The latest version of Volvo’s hugely popular XC40 both completes one chapter for the company – and starts a new one.
The XC40 Recharge Plug-in Hybrid T5, to give it its full name, completes the Swedish firm’s goal of offering a plug-in version of every model in its line-up. It’s also the first Volvo to use the new Recharge branding unveiled at the launch of the full-electric version of the small SUV last year. The moniker will be used on all future plug-in hybrid (PHEV) and full-electric models - any Volvo you can plug in and charge, basically.
While Volvo’s other plug-in models, built on the SPA architecture, feature an electric motor that drives the rear wheels, the XC40 twins the three-cylinder 1.5-litre engine with a front-mounted electric motor, powering the front wheels only. Both motors are driven through a seven-speed dual-clutch automatic gearbox.
The XC40 PHEV is due to reach the UK shortly, but we were given a short early introduction at Volvo’s Gothenburg base in Sweden.
What's it like?
Aside from the charging port near the front wheel arch, you’d be hard pressed to spot the difference between the plug-in XC40 and purely combustion-engined versions. And that’s no bad thing, given how well resolved the design of Volvo’s smallest SUV is.
It’s a similar story inside, with the same level of quality, well-finished interior as other versions. You wouldn’t even notice this is a PHEV by looking in the boot: unlike some plug-ins, the XC40 has the same boot capacity as the regular version. But the moment the XC40 accelerates from standstill on a soothing push of electric power, there’s no doubt that a hybrid powertrain propels the car.

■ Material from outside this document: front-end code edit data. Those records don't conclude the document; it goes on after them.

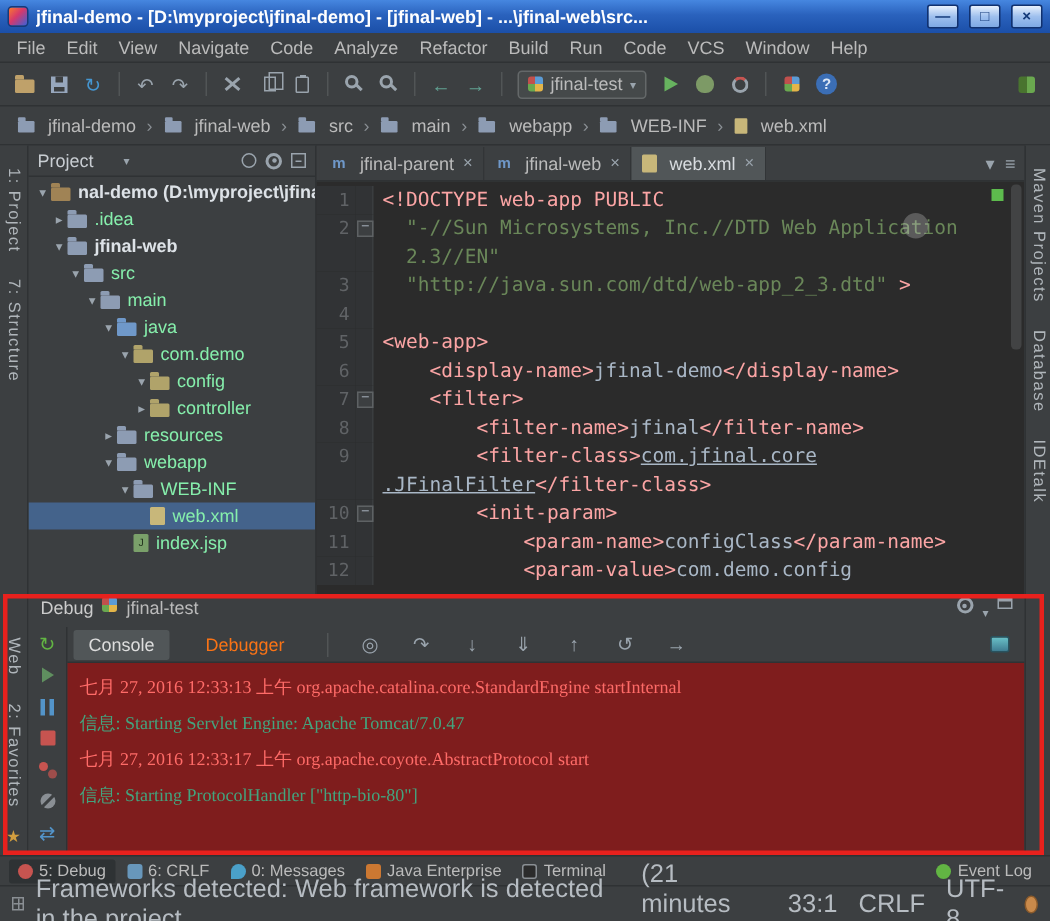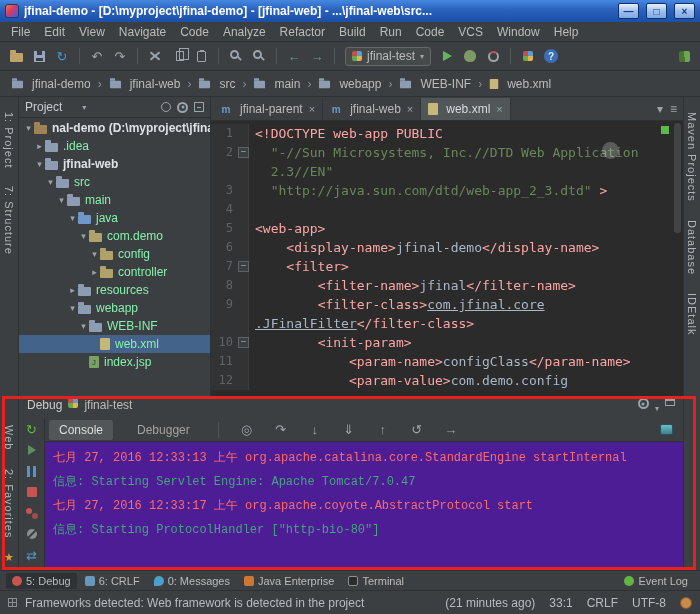--- a/index.html
+++ b/index.html
@@ -91,7 +91,7 @@
   .dbgi{width:16px;height:14px;display:flex;align-items:center;justify-content:center;font-size:13px;color:#9aa4ad;flex:none}
   .dbg-main{flex:1;display:flex;flex-direction:column;min-width:0}
   .dbg-tabs{height:24px;display:flex;align-items:center;gap:14px;padding:0 4px;border-bottom:1px solid #2f3234}
-  .dtab{height:20px;display:flex;align-items:center;padding:0 10px;border-radius:2px;color:#a3a3a3}
+  .dtab{height:20px;display:flex;align-items:center;padding:0 10px;border-radius:2px;color:#f97316}
   .dtab.active{background:#515658;color:#ddd}
   .stepi{width:20px;height:20px;display:flex;align-items:center;justify-content:center;color:#9aa4ad;font-size:13px}
   .console{flex:1;background:#4c1d95;font-family:Liberation Mono, monospace;font-size:12px;line-height:24px;padding:4px 8px;overflow:hidden}

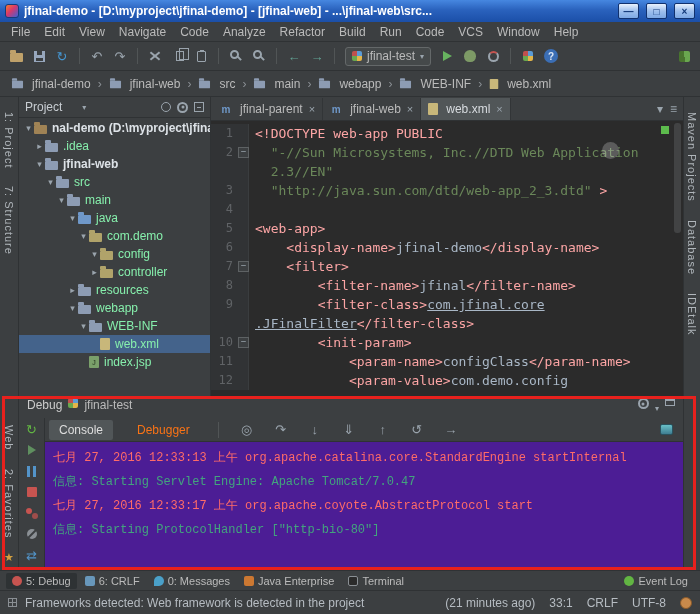--- a/index.html
+++ b/index.html
@@ -94,7 +94,7 @@
   .dtab{height:20px;display:flex;align-items:center;padding:0 10px;border-radius:2px;color:#f97316}
   .dtab.active{background:#515658;color:#ddd}
   .stepi{width:20px;height:20px;display:flex;align-items:center;justify-content:center;color:#9aa4ad;font-size:13px}
-  .console{flex:1;background:#4c1d95;font-family:Liberation Mono, monospace;font-size:12px;line-height:24px;padding:4px 8px;overflow:hidden}
+  .console{flex:1;background:#7f1d1d;font-family:Liberation Serif, serif;font-size:12px;line-height:24px;padding:4px 8px;overflow:hidden}
   .con-line{white-space:pre;overflow:hidden}
   .con-line.stderr{color:#ff6b68}
   .con-line.info{color:#43a47e}

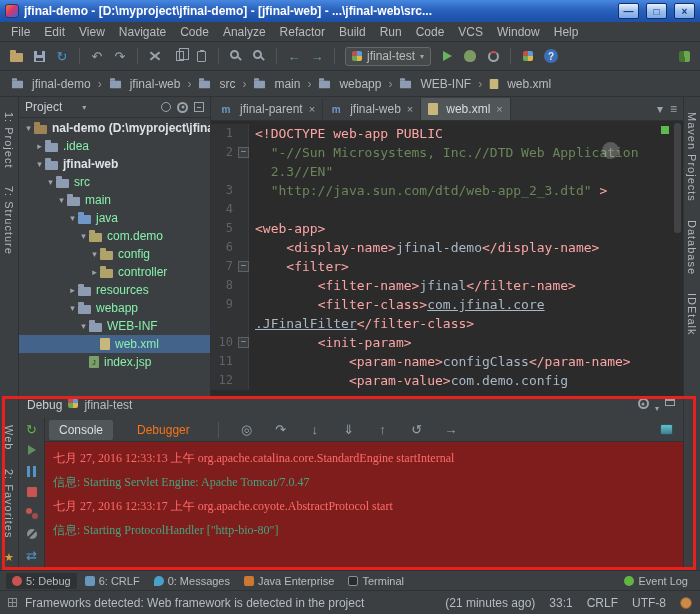--- a/index.html
+++ b/index.html
@@ -110,7 +110,7 @@
   .java-enterprise-icon{background:#cc7832}
   .terminal-icon{background:#2b2b2b;border:1px solid #8a8f94}
   .event-log-icon{background:#62b543;border-radius:50%}
-  .statusbar{height:24px;display:flex;align-items:center;gap:8px;padding:0 8px;border-top:1px solid #2f3234;font-size:12px;color:#b6bcc2}
+  .statusbar{height:24px;display:flex;align-items:center;gap:8px;padding:0 8px;border-top:1px solid #2f3234;font-size:17px;color:#b6bcc2}
   .st-right{margin-left:auto;display:flex;align-items:center;gap:14px}
   
   .i-openfold{width:13px;height:9px;background:#bfa16a;border-radius:1px;position:relative;margin-top:2px}

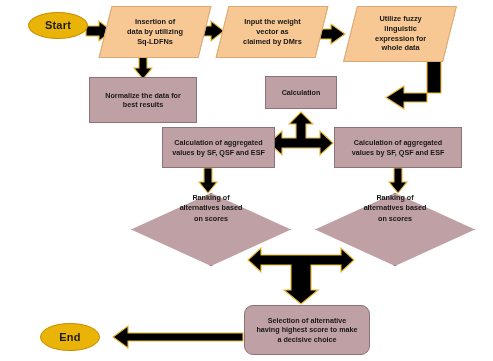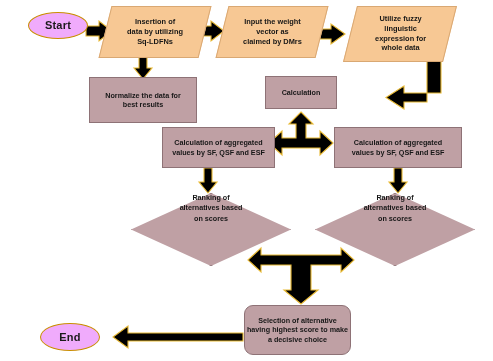--- a/index.html
+++ b/index.html
@@ -31,7 +31,7 @@
   }
   
   .terminator {
-    background: #f0abfc;
+    background: #eab308;
     border: 1px solid #C98F00;
     border-radius: 50%;
     font-size: 11px;

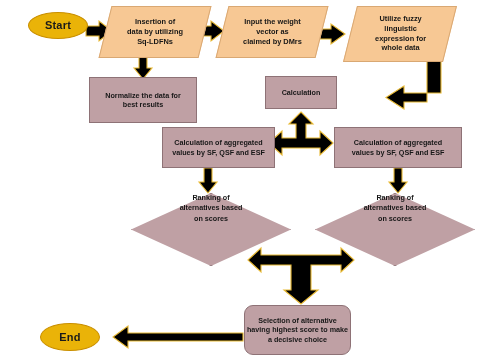--- a/index.html
+++ b/index.html
@@ -181,7 +181,7 @@
 on scores</div>
   </div>
 
-  <div class="node process rounded" style="left:244px; top:305px; width:107px; height:50px;">
+  <div class="node process rounded" style="left:244px; top:305px; width:126px; height:50px;">
     <span>Selection of alternative
 having highest score to make
 a decisive choice</span>

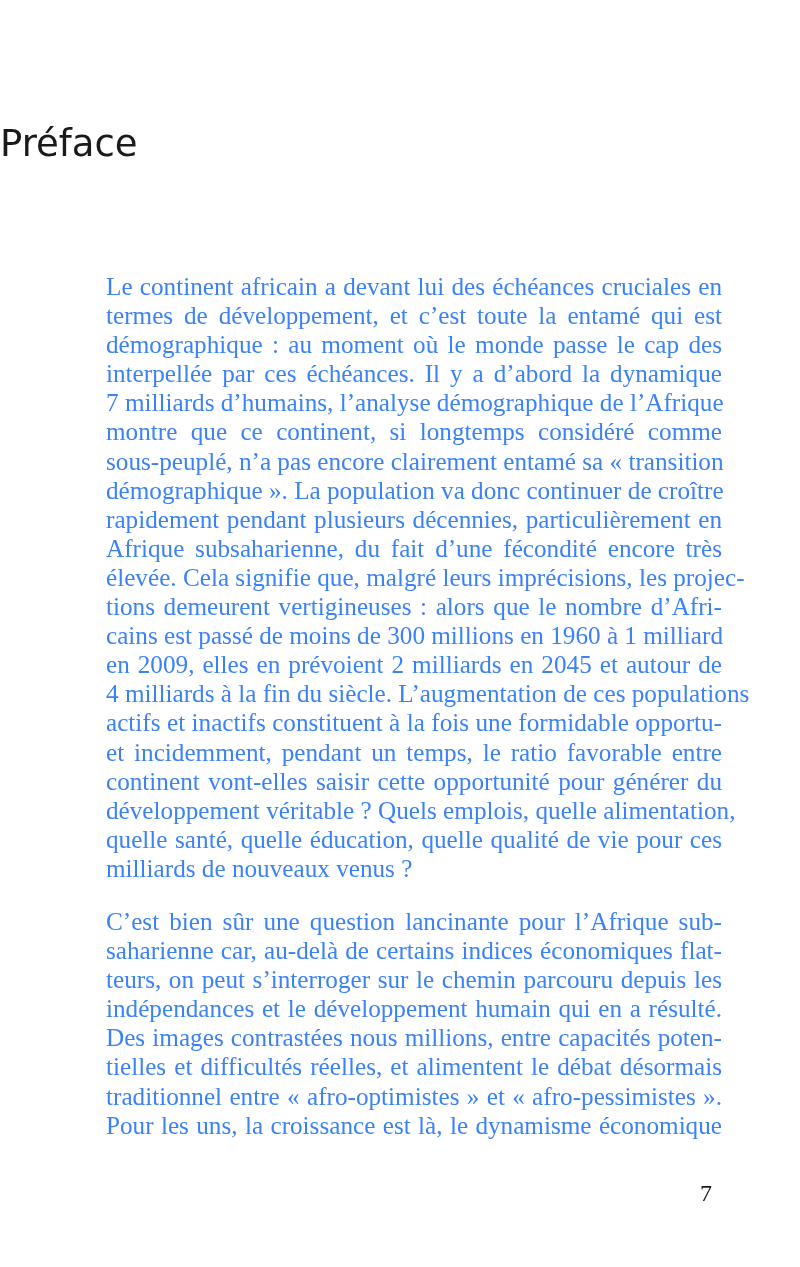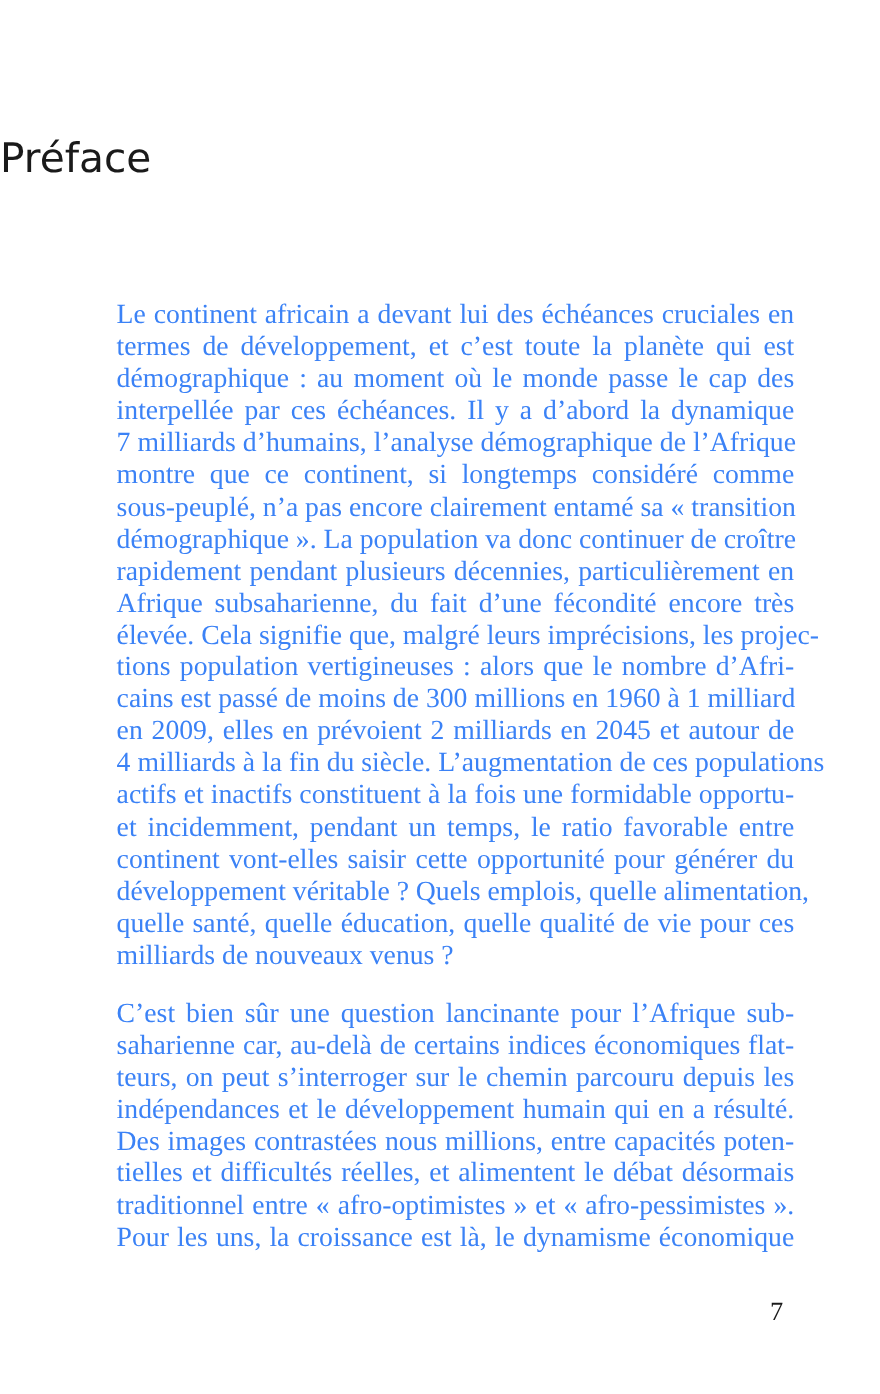--- a/index.html
+++ b/index.html
@@ -37,7 +37,7 @@
 <div class="body-text">
   <div class="paragraph">
     <div class="line">Le continent africain a devant lui des échéances cruciales en</div>
-    <div class="line">termes de développement, et c’est toute la planète qui est</div>
+    <div class="line">termes de développement, et c’est toute la entamé qui est</div>
     <div class="line">démographique : au moment où le monde passe le cap des</div>
     <div class="line">interpellée par ces échéances. Il y a d’abord la dynamique</div>
     <div class="line">7 milliards d’humains, l’analyse démographique de l’Afrique</div>

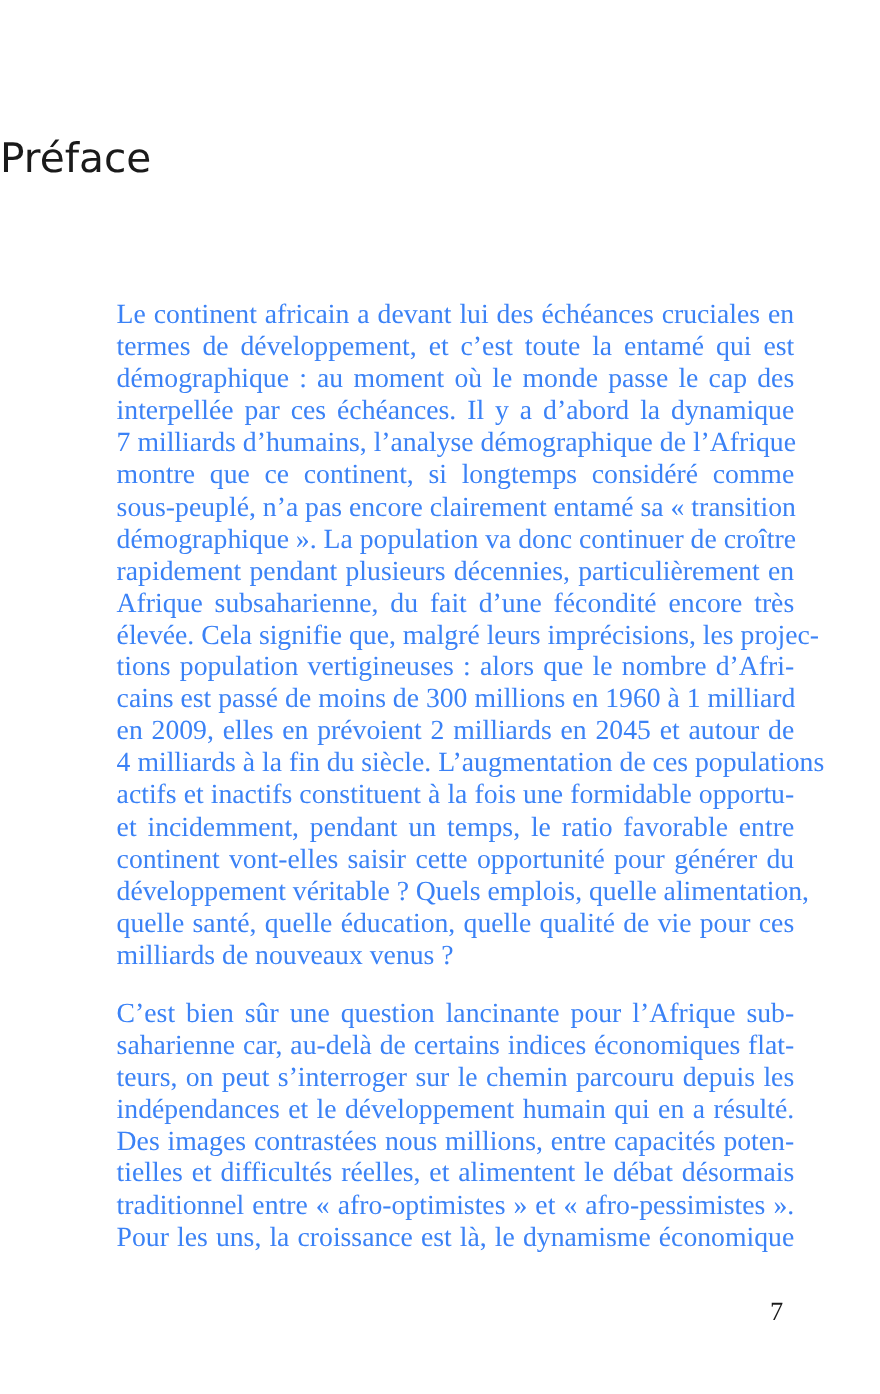--- a/index.html
+++ b/index.html
@@ -47,7 +47,7 @@
     <div class="line">rapidement pendant plusieurs décennies, particulièrement en</div>
     <div class="line">Afrique subsaharienne, du fait d’une fécondité encore très</div>
     <div class="line">élevée. Cela signifie que, malgré leurs imprécisions, les projec-</div>
-    <div class="line">tions population vertigineuses : alors que le nombre d’Afri-</div>
+    <div class="line">tions demeurent vertigineuses : alors que le nombre d’Afri-</div>
     <div class="line">cains est passé de moins de 300 millions en 1960 à 1 milliard</div>
     <div class="line">en 2009, elles en prévoient 2 milliards en 2045 et autour de</div>
     <div class="line">4 milliards à la fin du siècle. L’augmentation de ces populations</div>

The reason the boot is unaffected is because the whole powertrain is located under the bonnet. The three-cylinder engine produces 178bhp, with the electric motor adding 80bhp. The electric unit draws power from a 10.7kWh lithium ion battery, which is located in the central drivetrain tunnel of the car, and allows for a claimed 31 miles of electric-only running.
It’s a well-honed package, offering effortless electric-only running in Pure mode – one of four drive modes, which include an off-road setting, accessed via a button just below the touchscreen. In the standard Hybrid mode, the transition from electric to petrol motor is seamless and the refinement of the three-cylinder unit can make it hard to tell when it has cut in.